*** Opening of Supplied records ***
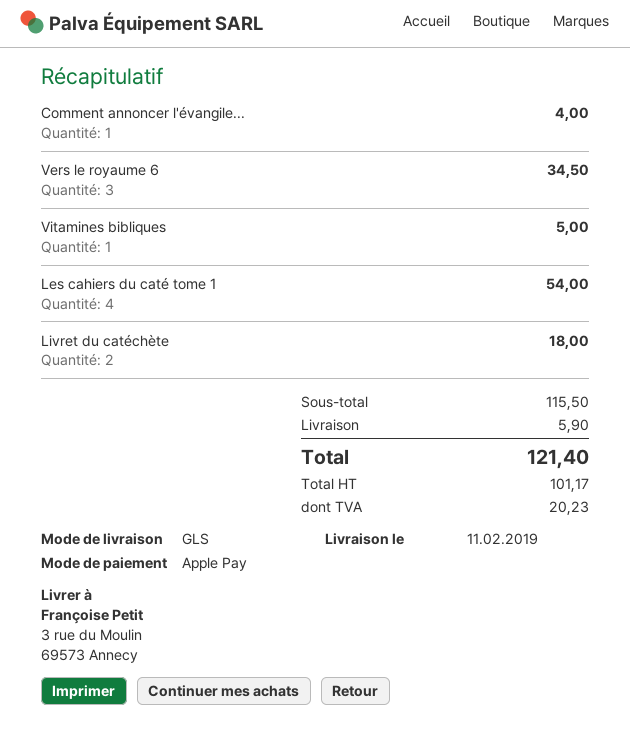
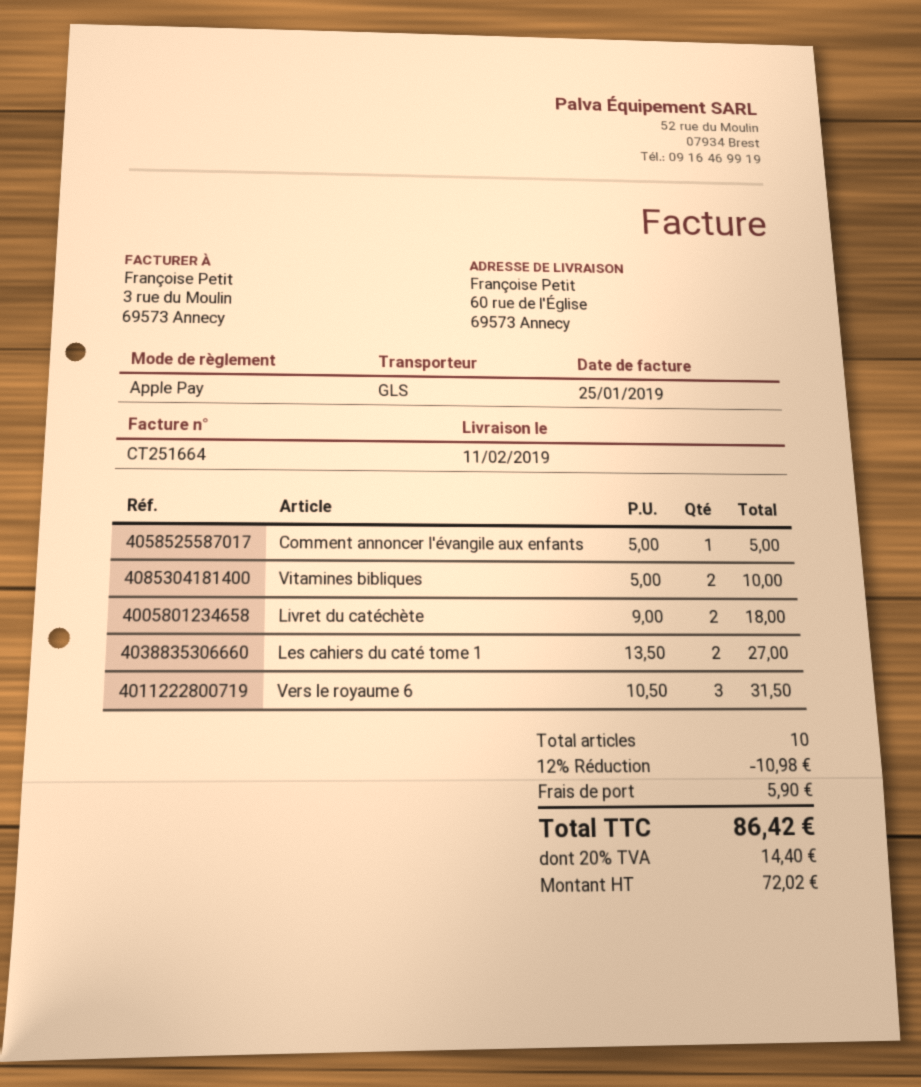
ship to: 3 rue du Moulin, 69573 Annecy -> 60 rue de l'Église, 69573 Annecy
Comment annoncer l'évangile...: 1 for 4.00 -> 1 for 5.00
Vers le royaume 6: 3 for 34.50 -> 3 for 31.50
Vitamines bibliques: 1 for 5.00 -> 2 for 10.00
Les cahiers du caté tome 1: 4 for 54.00 -> 2 for 27.00
discount: none -> 12% = 10.98
net: 101.17 -> 72.02
tax: 20.23 -> 14.40
total: 121.40 -> 86.42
*** Close of Supplied records ***
**Work to be completed**
Nothing but the text of the listing should be set down, exactly, with the pictures left behind.

**Answer section**
ship to: 3 rue du Moulin, 69573 Annecy -> 60 rue de l'Église, 69573 Annecy
Comment annoncer l'évangile...: 1 for 4.00 -> 1 for 5.00
Vers le royaume 6: 3 for 34.50 -> 3 for 31.50
Vitamines bibliques: 1 for 5.00 -> 2 for 10.00
Les cahiers du caté tome 1: 4 for 54.00 -> 2 for 27.00
discount: none -> 12% = 10.98
net: 101.17 -> 72.02
tax: 20.23 -> 14.40
total: 121.40 -> 86.42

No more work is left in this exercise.